▸ **Front-end code edit data**

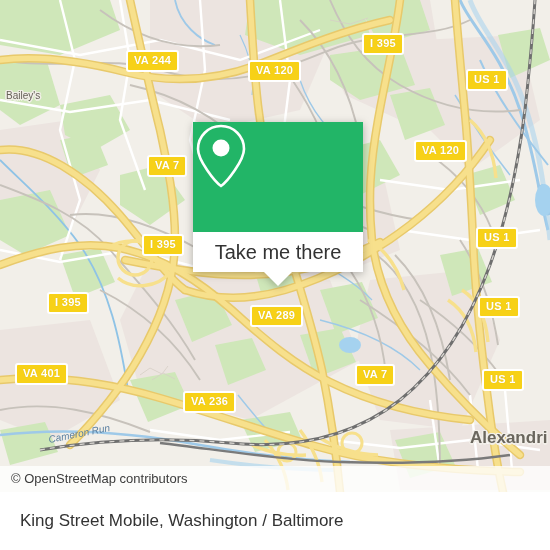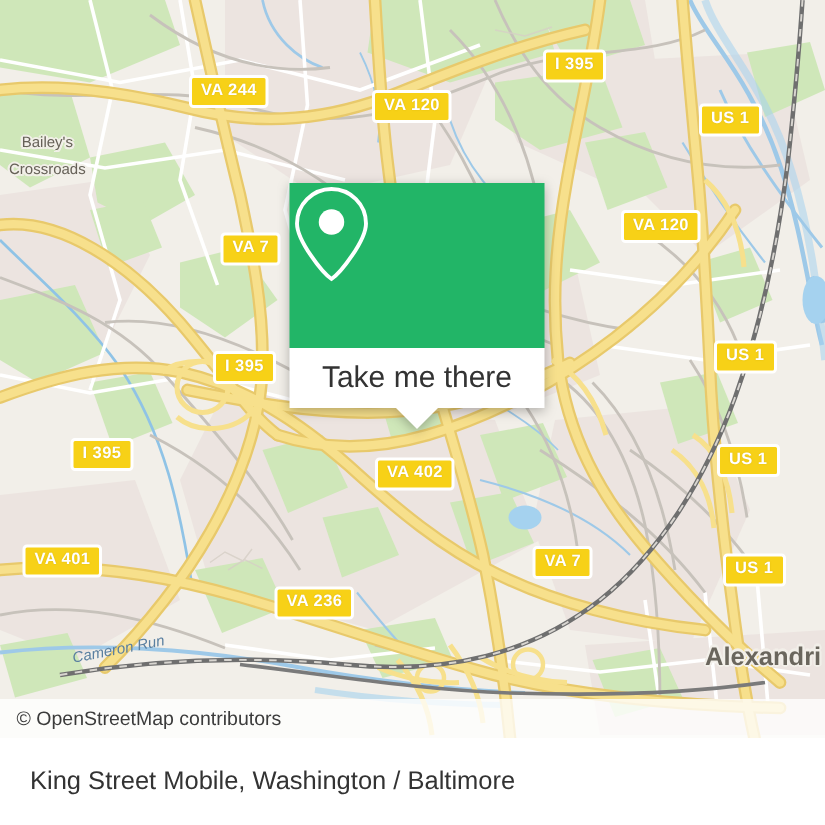"Crossroads" div { html: <div>Crossroads</div> -> none }
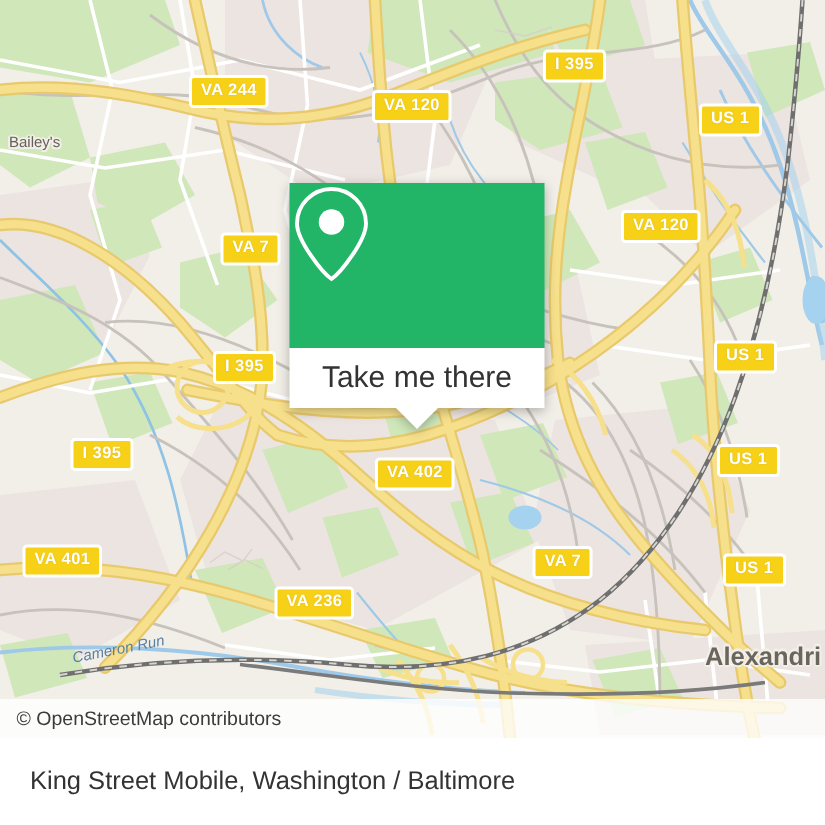"VA 402" div.shield { text: 402 -> 289 }
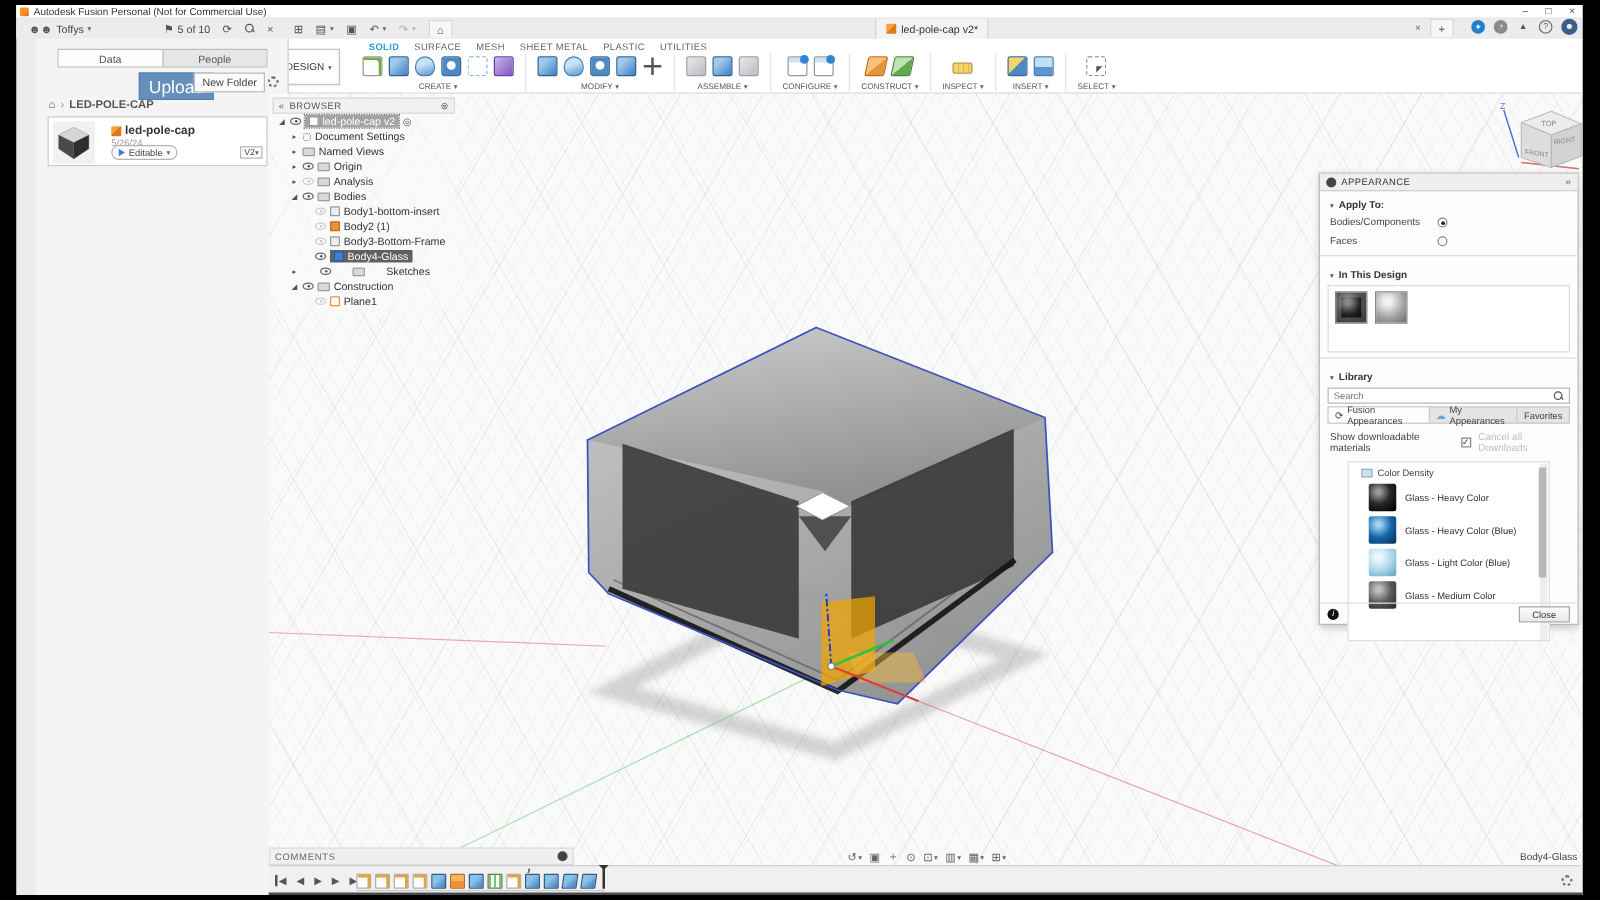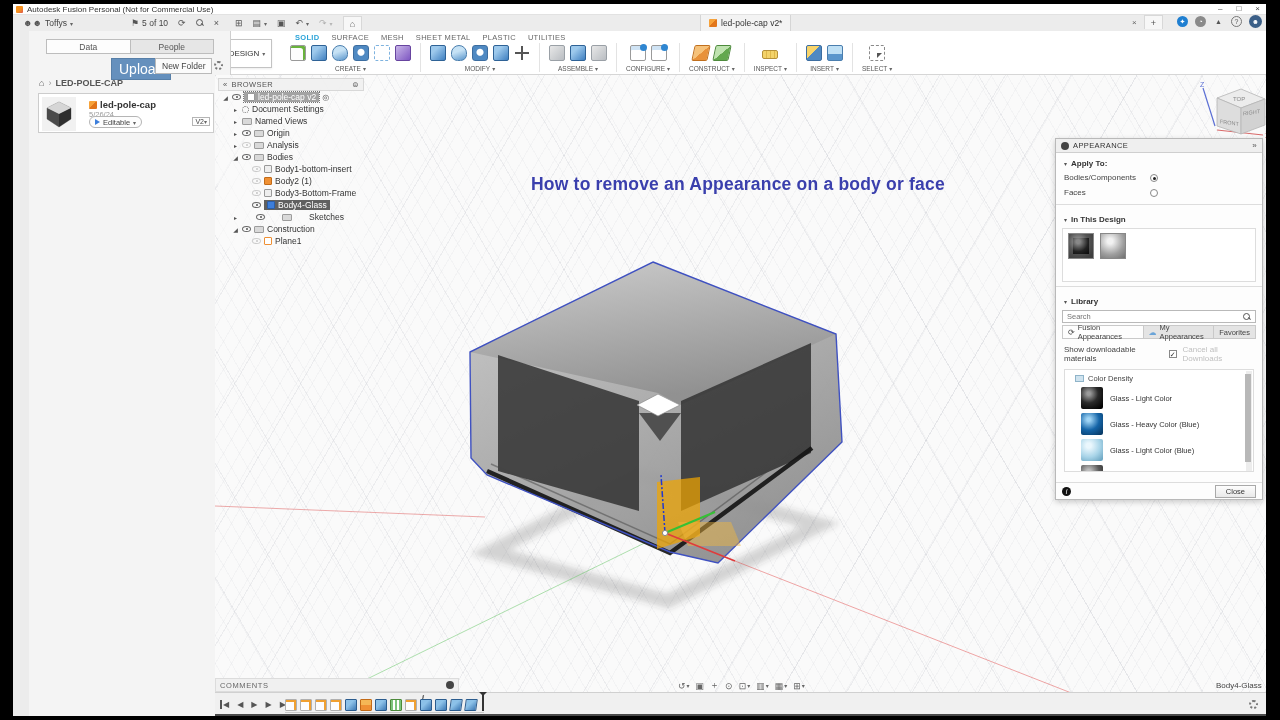"How to remove an Appearance" div.vtitle { html: <div>How to remove an Appearance on a body or face</div> -> none }
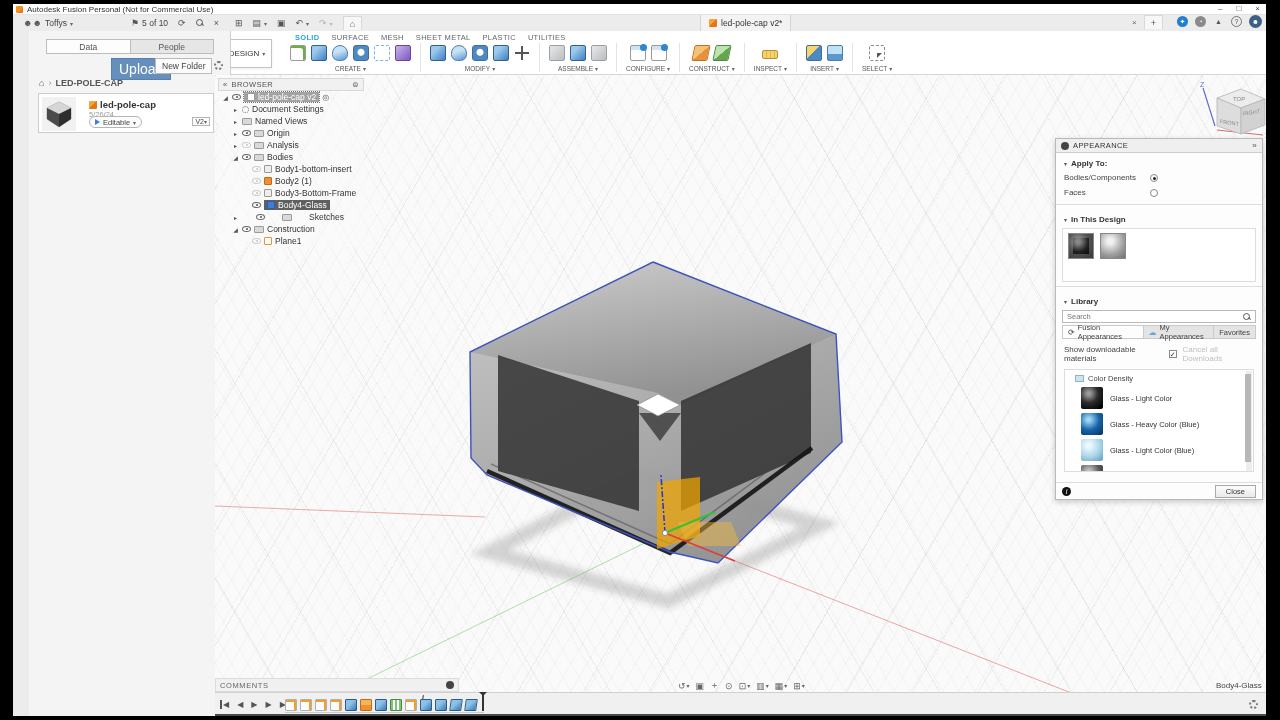"Color Density" .liblist { height: 103px -> 144px; margin: 2px 8px -> 2px 22px }
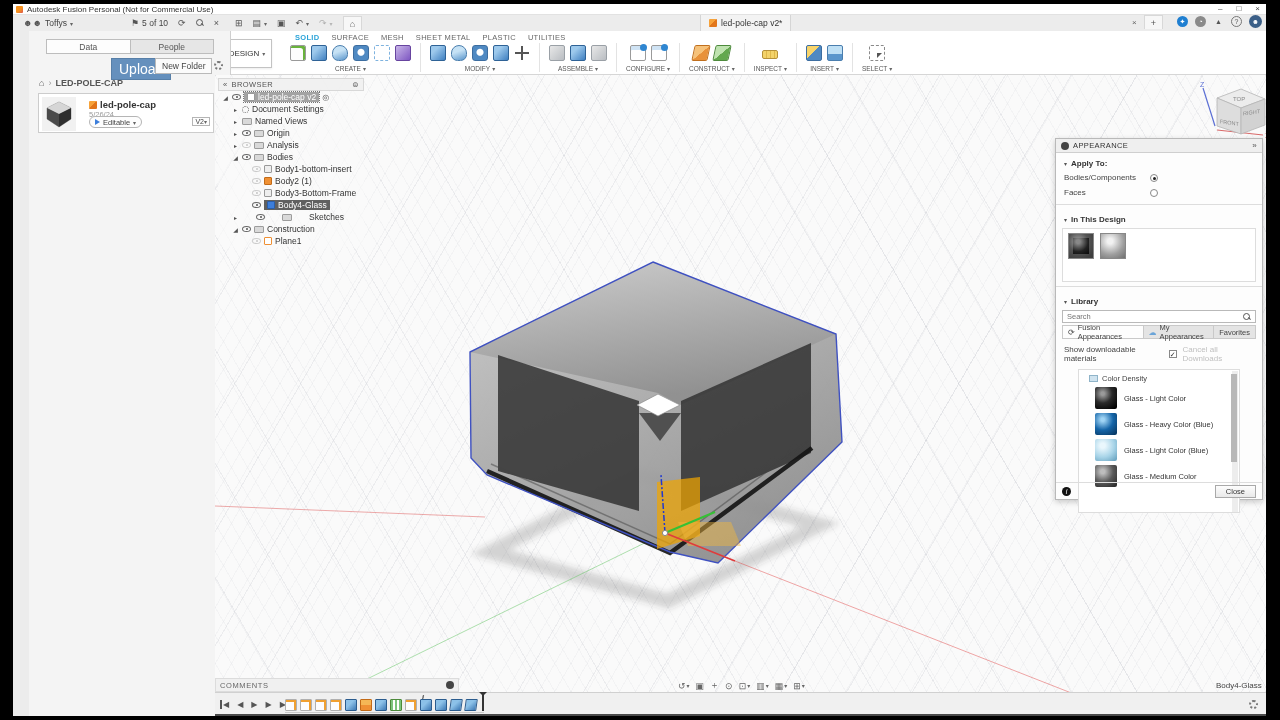"Glass - Light Color" span { text: Light -> Heavy }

▸ **Work to be completed**
Begin at the line containing "height: 103px ->" and stop at the final line of the data. Retype those lines exactly, without the pictures.

▸ **Response to the task**
"Color Density" .liblist { height: 103px -> 144px; margin: 2px 8px -> 2px 22px }
"Glass - Light Color" span { text: Light -> Heavy }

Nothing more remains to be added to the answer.